Action item:
Each entry below must be given again word for word, with no pictures.

The data:
----

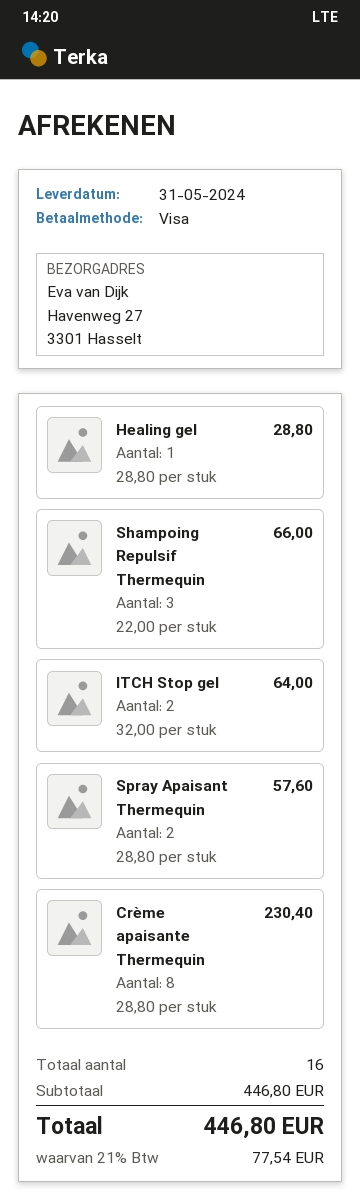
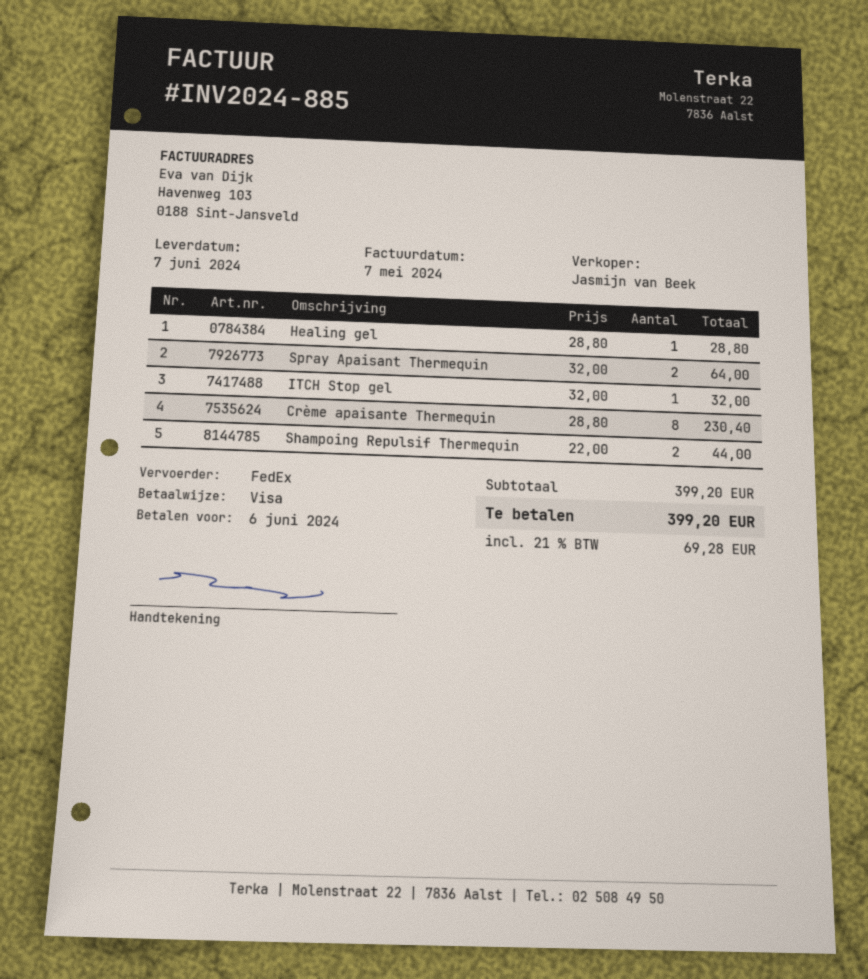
delivery date: 2024-05-31 -> 2024-06-07
Shampoing Repulsif Thermequin: 3 x 22.00 = 66.00 -> 2 x 22.00 = 44.00
ITCH Stop gel: 2 x 32.00 = 64.00 -> 1 x 32.00 = 32.00
Spray Apaisant Thermequin: 2 x 28.80 = 57.60 -> 2 x 32.00 = 64.00
subtotal: 446.80 -> 399.20
tax: 21% = 77.54 -> 21% = 69.28
total: 446.80 -> 399.20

----

Solution:
delivery date: 2024-05-31 -> 2024-06-07
Shampoing Repulsif Thermequin: 3 x 22.00 = 66.00 -> 2 x 22.00 = 44.00
ITCH Stop gel: 2 x 32.00 = 64.00 -> 1 x 32.00 = 32.00
Spray Apaisant Thermequin: 2 x 28.80 = 57.60 -> 2 x 32.00 = 64.00
subtotal: 446.80 -> 399.20
tax: 21% = 77.54 -> 21% = 69.28
total: 446.80 -> 399.20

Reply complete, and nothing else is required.